US 11,720,750 B1
Method for QA with multi-modal information
Kyung Ho Kim, Seoul (KR); and Jihwa Lee, Seoul (KR)
Assigned to ACTIONPOWER CORP.
Filed by ActionPower Corp., Seoul (KR)
Filed on Sep. 27, 2022, as Appl. No. 17/954,150.
Claims priority of application No. 10-2022-0078750 (KR), filed on Jun. 28, 2022.
Int. Cl. G06F 40/279 (2020.01); G06V 10/77 (2022.01); G06V 20/62 (2022.01)
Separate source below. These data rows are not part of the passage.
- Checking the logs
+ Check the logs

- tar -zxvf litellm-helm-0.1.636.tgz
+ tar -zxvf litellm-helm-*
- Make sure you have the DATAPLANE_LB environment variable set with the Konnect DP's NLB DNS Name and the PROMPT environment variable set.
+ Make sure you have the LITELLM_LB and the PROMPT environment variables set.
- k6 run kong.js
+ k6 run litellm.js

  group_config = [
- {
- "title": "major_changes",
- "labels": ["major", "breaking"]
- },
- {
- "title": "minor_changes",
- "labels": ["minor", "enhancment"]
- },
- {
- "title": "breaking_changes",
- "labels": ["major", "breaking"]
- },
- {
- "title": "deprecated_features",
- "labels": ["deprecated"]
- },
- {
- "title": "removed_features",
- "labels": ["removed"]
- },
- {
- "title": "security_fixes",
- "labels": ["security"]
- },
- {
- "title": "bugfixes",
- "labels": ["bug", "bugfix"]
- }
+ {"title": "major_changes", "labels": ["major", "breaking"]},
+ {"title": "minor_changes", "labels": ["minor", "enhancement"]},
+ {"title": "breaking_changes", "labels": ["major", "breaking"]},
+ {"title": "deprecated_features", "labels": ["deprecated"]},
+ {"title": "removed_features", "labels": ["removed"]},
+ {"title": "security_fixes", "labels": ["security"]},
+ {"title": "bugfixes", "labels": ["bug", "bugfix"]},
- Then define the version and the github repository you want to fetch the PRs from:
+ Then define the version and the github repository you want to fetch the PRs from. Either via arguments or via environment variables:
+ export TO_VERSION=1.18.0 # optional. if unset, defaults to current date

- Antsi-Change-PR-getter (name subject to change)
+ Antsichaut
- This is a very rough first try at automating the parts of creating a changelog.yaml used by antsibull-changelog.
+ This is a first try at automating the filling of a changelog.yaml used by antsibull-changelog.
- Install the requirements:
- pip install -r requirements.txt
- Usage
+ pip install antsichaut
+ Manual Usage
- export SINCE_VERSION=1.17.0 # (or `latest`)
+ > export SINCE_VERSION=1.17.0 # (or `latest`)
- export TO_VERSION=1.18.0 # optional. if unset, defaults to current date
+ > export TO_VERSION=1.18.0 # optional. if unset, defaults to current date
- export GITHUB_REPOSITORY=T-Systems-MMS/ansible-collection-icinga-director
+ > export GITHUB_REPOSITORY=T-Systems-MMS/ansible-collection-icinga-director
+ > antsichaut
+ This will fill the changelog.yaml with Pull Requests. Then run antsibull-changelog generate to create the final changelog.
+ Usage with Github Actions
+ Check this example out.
CPC G06F 40/279 (2020.01) [G06V 10/7715 (2022.01); G06V 20/63 (2022.01)] 12 Claims
OG exemplary drawing
 
1. A method for performing question answering (QA) with multi-modal information, the method performed by a computing device, the method comprising:
determining core text information from a video based on question data;
determining core object information or core frame information from the video based on the core text information; and
performing QA for the video based on the determined core text information, and the determined core object information or core frame information by utilizing a QA model,
wherein the determining core text information from the video based on question data includes:
extracting a keyword related to the question data in the text included in the video,
wherein the extracting the keyword related to the question data in the text included in the video includes:
extracting an important word in a field to which the question data belongs from a database, and
extracting the keyword related to the question data in the text based on the extracted important word,
wherein the QA model includes one or more embedding layers, and
the performing QA for the video based on the determined core text information, and the determined core object information or core frame information by utilizing a QA model includes:
converting the core text information, the core object information, and the core frame information into information having the same feature and dimension by utilizing the embedding layer, and
generating answer data based on the information having the same feature and dimension by utilizing the QA model.